The head coach from 2019–2021 was
James Gibson.

== 2019 International Swimming League season ==

=== Team roster ===
ISL teams had a maximum roster of 32 athletes for 2019 season, with a suggested size of each club's traveling roster of 28 (14 men and 14 women). Each club had a captain and a vice-captain of different gender. Energy Standard had the most culturally diverse team of the league with athletes from 14 different countries representing the program.

FRA Energy Standard
| Men | Women |
| LTU Simonas Bilis | FRA Charlotte Bonnet |
| RUS Anton Chupkov | GBR Imogen Clark |
| RUS Ivan Girev | GBR Georgia Davies |
| RUS Kliment Kolesnikov | Turkey Viktoriya Zeynep Güneş |
| RSA Chad le Clos (C) | CAN Mary-Sophie Harvey |
| GBR Max Litchfield | NED Femke Heemskerk |
| FRA Florent Manaudou | FRA Fantine Lesaffre |
| GBR Ben Proud | CAN Penny Oleksiak |
| UKR Mykhailo Romanchuk | CAN Kayla Sanchez |
| RUS Evgeny Rylov | AUS Emily Seebohm |
| JPN Daiya Seto | BLR Anastasiya Shkurdai |
| UKR Sergey Shevtsov | SWE Sarah Sjöström (vice-captain) |
| BLR Ilya Shymanovich | CAN Kierra Smith |
| RUS Maxim Stupin | CAN Rebecca Smith |
| EST Kregor Zirk | GBR Jocelyn Ulyett |
|  | HKG Siobhán Haughey |
|  | GBR Kayla van der Merwe |

=== Match results ===
In the 2019 (inaugural) ISL season, Energy Standard maintained an undefeated 4–0 record. Team co-captain, Sarah Sjöström was named season MVP after amassing 243.5 points.

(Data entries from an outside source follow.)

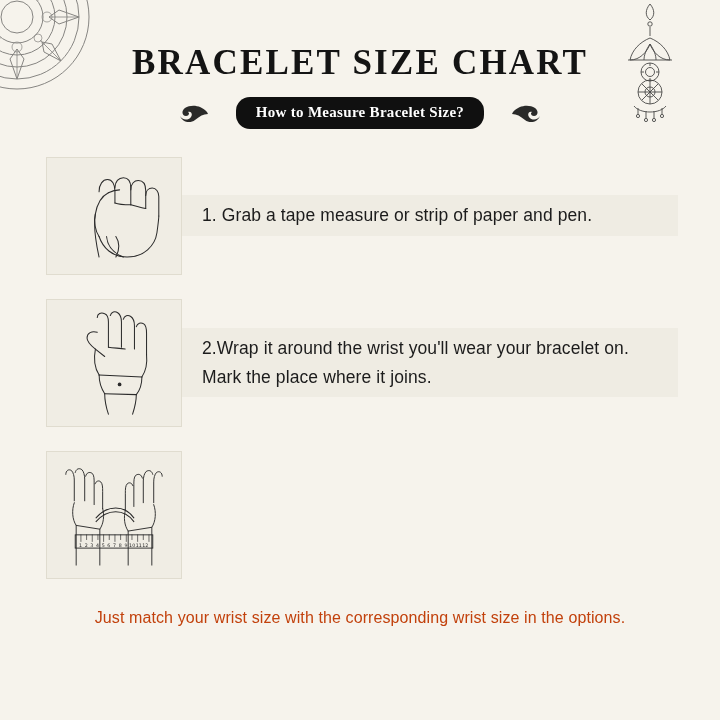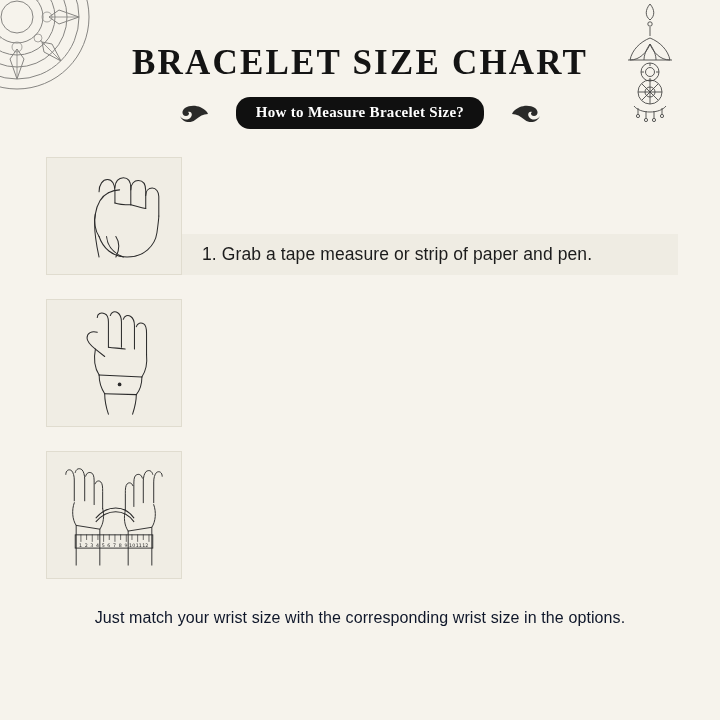"1. Grab a tape measure" .step { align-items: flex-end -> center }
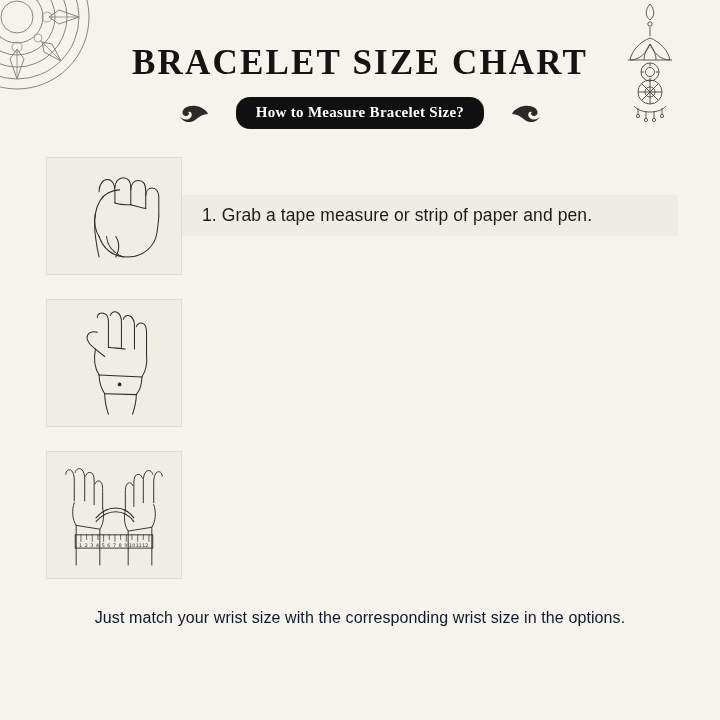"2.Wrap it around the wrist" div.step-text-wrap { html: none -> <div> <div>2.Wrap it around the wrist you'll wear your bracelet on. Mark the place where it joins.</div> </div> }
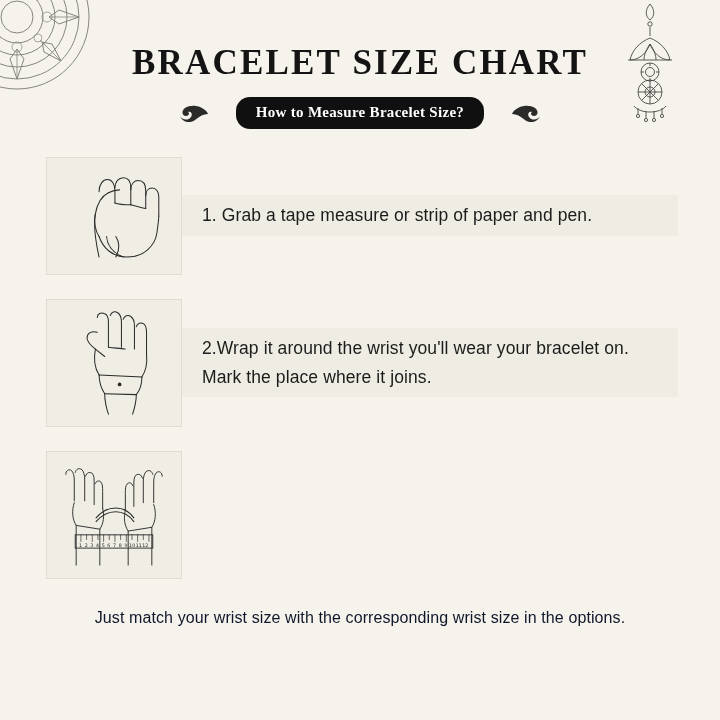"Just match your wrist size" .footer-note { color: #0f172a -> #c2410c }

| Dates | Location | Venue | Team Scores | Results | MVP |
Regular season
| 5–6 October | USA Indianapolis | Indiana University Natatorium | FRA Energy Standard 539 USA Cali Condors 457 USA DC Trident 330.5 ITA Aqua Centurions 300.5 |  | SWE Sarah Sjöström (FRA Energy Standard) 55.5 pts |
| 12–13 October | ITA Naples | Piscina Felice Scandone | FRA Energy Standard 493 USA Cali Condors 490.5 USA DC Trident 322 ITA Aqua Centurions 321.5 |  | USA Caeleb Dressel (USA Cali Condors) 57.5 pts |
| 23–24 November | GBR London | London Aquatics Centre | FRA Energy Standard 467.5 GBR London Roar 458.5 ITA Aqua Centurions 369.5 HUN Iron 335.5 |  | RSA Chad le Clos (FRA Energy Standard) 44.5 pts |
Final Match
| 20–21 December | USA Las Vegas | Mandalay Bay Resort and Casino | FRA Energy Standard 453.5 GBR London Roar 444 USA Cali Condors 415.5 USA LA Current 318 |  | USA Caeleb Dressel (USA Cali Condors) 121 pts |

== 2020 International Swimming League season ==
During the winter of 2020 Energy Standard announced various signees to their roster for the planned second ISL season, including Felipe Lima, Pernille Blume, Jérémy Desplanches, Siobhán Haughey and Zsuzsanna Jakabos.